At block 204, the method 200 includes determining, using a trained machine learning model and the medical image of the subject, conductivities for the tissue types of the subject in the medical image, the trained machine learning model trained with medical images of a plurality of other subjects and resistances obtained from the application of TTFields to the other subjects as described herein. Determining conductivities for the tissue types of the subject can produce a conductivity mapping of the medical image of the subject. Determining conductivities for the tissue types of the subject can be dependent on one or more frequencies to be used for delivering TTFields to a subject. The resistances obtained from the application of TTFields can be based on currents measured from applying TTFields to the other subjects at associated voltages. That is, the currents and associated voltages can be used to calculate the resistances. The trained machine learning model can be trained over a range of voltages and over a range of frequencies for the application of TTFields to the other subjects. According to one or more embodiments described herein, the trained machine learning model is for determining conductivities for a designated TTFields frequency and a designated cancer.
According to one or more embodiments described herein, the trained machine learning model is for determining conductivities for a designated frequency range for delivering TTFields. For example, the trained machine learning model is for determining conductivities for a frequency for delivering TTFields of approximately 250 kHz. As another example, the trained machine learning model is for determining conductivities for a frequency for delivering TTFields of approximately 500 kHz. It should be appreciated that these frequencies are merely examples and that the trained machine learning model can be for determining conductivities for other frequencies also or instead. Although determining the conductivities is described as being performed using a trained machine learning model, it should be appreciated that conductivities can be determined in other ways, such as manually by a user. In the case of using machine learning, the method 200 can include training a machine learning model to obtain the trained machine learning model. The machine learning model can be trained with the medical images of the other subjects and the resistances obtained from the application of TTFields to the other subjects where at least one medical image of the other subjects includes a tumor.
At block 206, the method 200 includes identifying a location of a tumor in the medical image of the subject. Identifying the location of the tumor in the medical image of the subject can be based on user input. For example, the user (e.g., a health care provider) can indicate a location of the tumor in one or more medical images of the subject. Identifying the location of the tumor in the medical image of the subject can be based on segmenting tumor tissue from other tissue in the medical image. For example, the tumor tissue can be automatically and/or manually segmented from other tissues.
At block 208, the method 200 includes generating at least one transducer location for delivering TTFields to the subject based on the conductivities for the tissue types of the subject in the medical image and the location of the tumor in the medical image. According to one or more embodiments described herein, an optimized transducer location layout can be generated at block 208. Non-limiting examples of an optimized layout include maximizing an electric field, maximizing a power density in the tumor, and/or the like including combinations and/or multiples thereof.

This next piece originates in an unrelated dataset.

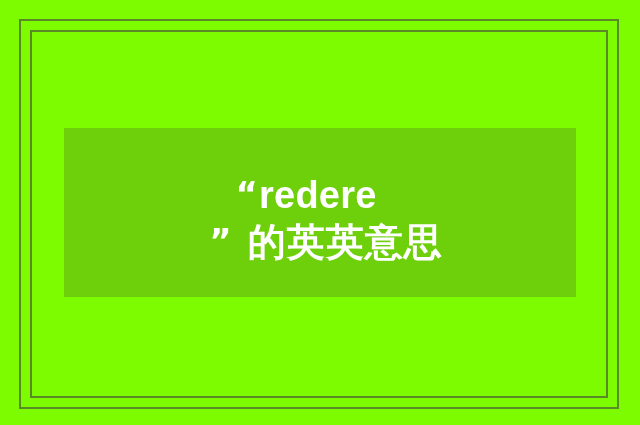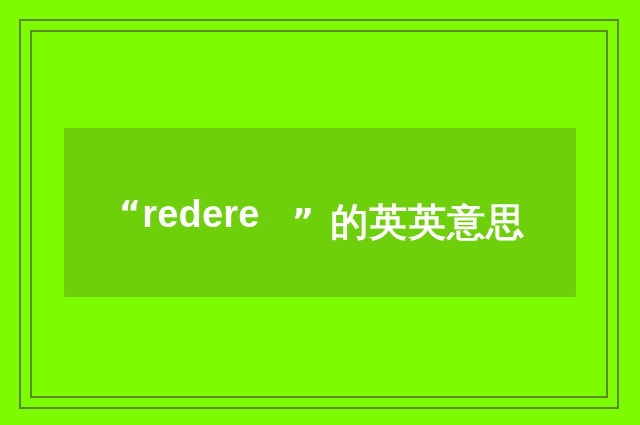"“redere" #headline { flex-direction: row -> column }
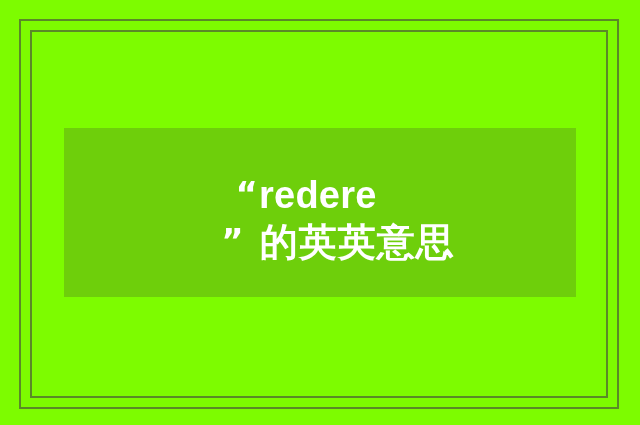"” 的英英意思" .line-2 { left: 18px -> 6px }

At block 210, the method 200 includes outputting the at least one transducer location for delivering TTFields to the subject. The transducer location(s) are locations on the subject where the transducers are to be placed for applying TTFields to the subject. For example,
The example apparatus 300 depicts an example system having four transducers (or “transducer arrays”) 300A-D. Each transducer 300A-D may include substantially flat electrode elements 302A-D positioned on a substrate 304A-D and electrically and physically connected (e.g., through conductive wiring 306A-D). For each substrate 304A-D, the respective electrode elements 302A-D of the substrate may be electrically connected to each other and may be physically connected (e.g., through conductive wiring 307D). For each substrate 304A-D, the respective electrode elements 302A-D of the substrate may be electrically connected to each other and may be physically connected to their respective substrate 304A-D. In an example, the electrode elements 302A-D may be controlled as a collective, such that the electrode elements 302A-D receive and execute a same instruction signal. In an example, the electrode elements 302A-D may be individually controlled, such that each electrode element may receive and execute an instruction difference from an instruction received and executed by another electrode element.

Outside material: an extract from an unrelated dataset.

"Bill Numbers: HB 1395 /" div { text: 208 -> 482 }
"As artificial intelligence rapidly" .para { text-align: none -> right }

The substrates 304A-D may include, for example, cloth, foam, flexible plastic, and/or conductive medical gel. Two transducers (e.g., 300A and 300D) may be a first pair of transducers configured to apply an alternating electric field to a target region of the subject's body. The other two transducers (e.g., 300B and 300C) may be a second pair of transducers configured to similarly apply an alternating electric field to the target region.
The transducers 300A-D may be coupled to an AC voltage generator 308, and the system may further include a controller 310 communicatively coupled to the AC voltage generator 308. The controller 310 may include a computer having one or more processors 312 and memory 314 accessible by the one or more processors. The memory 314 may store instructions that when executed by the one or more processors control the voltage generator 308 to induce alternating electric fields between pairs of the transducers 300A-D according to one or more voltage waveforms and/or cause the computer to perform one or more methods disclosed herein. The controller 310 may monitor operations performed by the AC voltage generator 308 (e.g., via the processor(s) 312). One or more sensor(s) 316 may be coupled to the controller 310 for providing measurement values or other information to the controller.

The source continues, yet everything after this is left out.